Высоко в развилке одинокой гигантской мананаги, которая была покрыта не шипами, а жестким белесым волосом, устроился, сложив крылья шалашиком, тощий крухутак с большим клювом в пятнах засохшей крови и глазами печального мудреца. Западный ветер уносил его зловоние в ту сторону, куда тянулись рельсы, поэтому Хантре не учуял его раньше.

– Играем на твои мозги? Каждая загадка – три попытки, все по-честному, честнее не бывает! Информация – чистое золото, исчерпывающий правдивый ответ на любой вопрос!

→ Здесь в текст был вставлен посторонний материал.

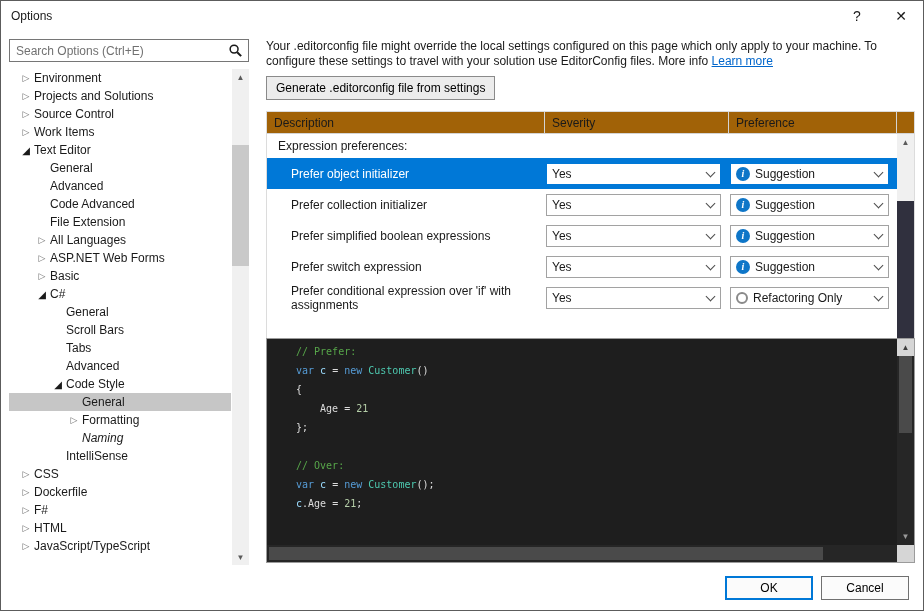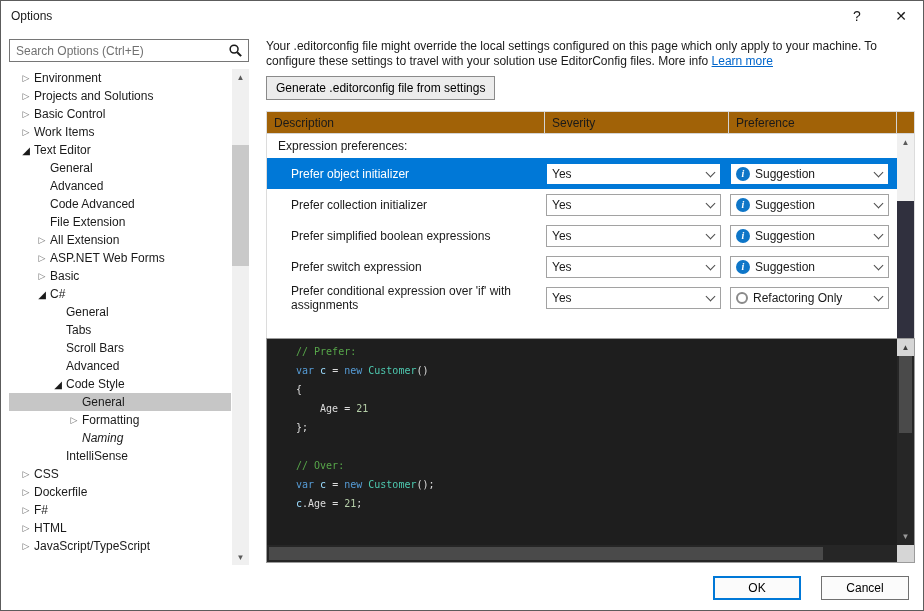--- a/index.html
+++ b/index.html
@@ -115,7 +115,7 @@
             </div>
             <div class="tree-item" style="padding-left: 10px;">
               <span class="expander">▷</span>
-              <span class="tree-label">Basic Control</span>
+              <span class="tree-label">Source Control</span>
             </div>
             <div class="tree-item" style="padding-left: 10px;">
               <span class="expander">▷</span>

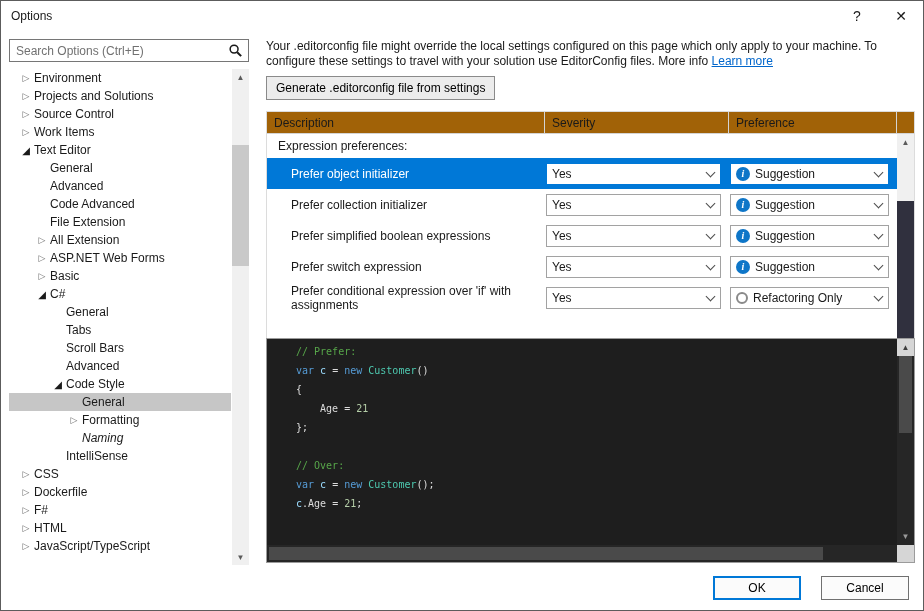--- a/index.html
+++ b/index.html
@@ -143,7 +143,7 @@
             </div>
             <div class="tree-item" style="padding-left: 26px;">
               <span class="expander">▷</span>
-              <span class="tree-label">All Extension</span>
+              <span class="tree-label">All Languages</span>
             </div>
             <div class="tree-item" style="padding-left: 26px;">
               <span class="expander">▷</span>

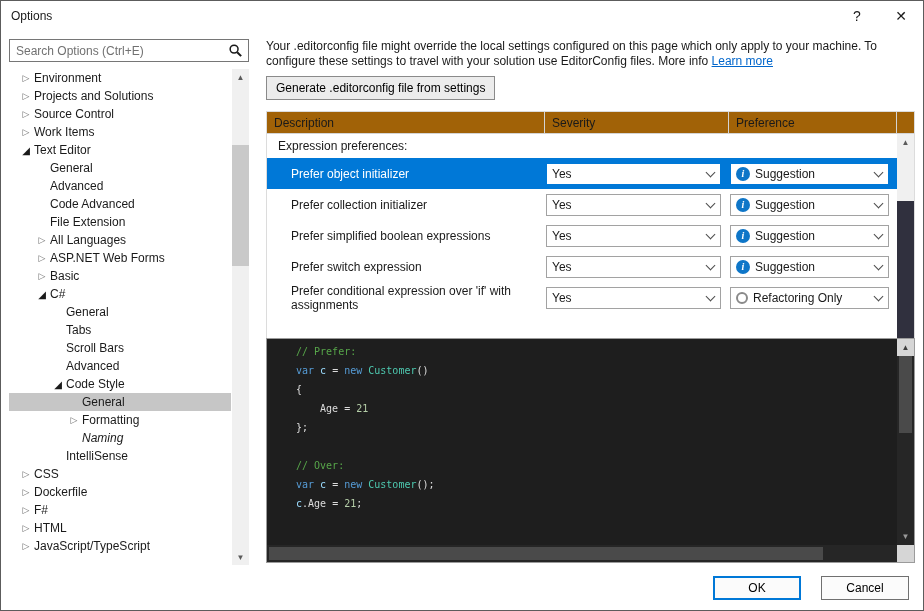--- a/index.html
+++ b/index.html
@@ -163,11 +163,11 @@
             </div>
             <div class="tree-item" style="padding-left: 42px;">
               <span class="expander"></span>
+              <span class="tree-label">Scroll Bars</span>
+            </div>
+            <div class="tree-item" style="padding-left: 42px;">
+              <span class="expander"></span>
               <span class="tree-label">Tabs</span>
-            </div>
-            <div class="tree-item" style="padding-left: 42px;">
-              <span class="expander"></span>
-              <span class="tree-label">Scroll Bars</span>
             </div>
             <div class="tree-item" style="padding-left: 42px;">
               <span class="expander"></span>

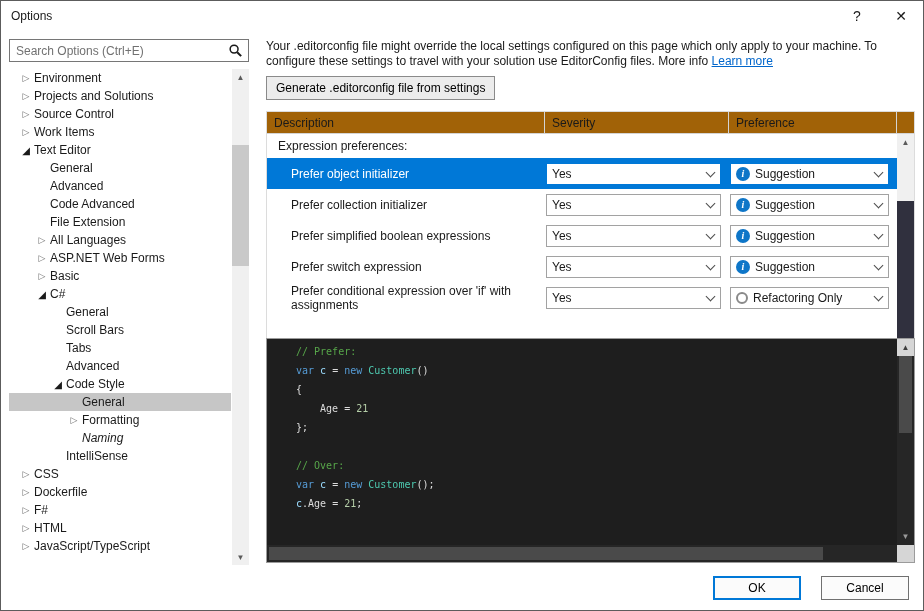--- a/index.html
+++ b/index.html
@@ -76,7 +76,7 @@
   .preview-corner{position:absolute;right:0;bottom:0;width:17px;height:17px;background:#d6d6d6}
 
   
-  .footer{height:45px;flex:none;display:flex;justify-content:flex-end;align-items:center;gap:20px;padding:0 14px}
+  .footer{height:45px;flex:none;display:flex;justify-content:flex-end;align-items:center;gap:8px;padding:0 14px}
   .btn{width:88px;height:24px;border:1px solid #707070;background:#fbfbfb;font:inherit;cursor:pointer}
   .btn.ok{border:1px solid var(--accent);box-shadow:inset 0 0 0 1px var(--accent)}
 </style>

Кот с кисточками на ушах презрительно фыркнул и потрусил по нагретым солнцем шпалам к станции. Когда он вернулся, Тейзурга на веранде уже не было, только на столике одиноко и выразительно белела его чашка, и рядом с ней лежала черная роза.

На вокзале в Мерханде, столице Флиды, царило столпотворение, напоминавшее птичий базар. На перроне кишели пассажиры, встречающие, провожающие, лоточники, воришки, грузчики с тележками, станционные служащие с начищенными латунными бляхами на тюрбанах, а когда поезд тронулся, Хантре увидел в толпе Эдмара. Тот улыбнулся и помахал рукой, его китонская баэга из искристого синего шелка с черным узором притягивала внимание, словно орхидея в куче пестрого хлама.

В следующий раз он объявился только в Мадре, на станции Нубет. Вокруг простирались волнистые, словно застывшее море, желтые пески – покрытые рябью, поросшие пучками жесткой травы, испещренные цепочками мелких следов.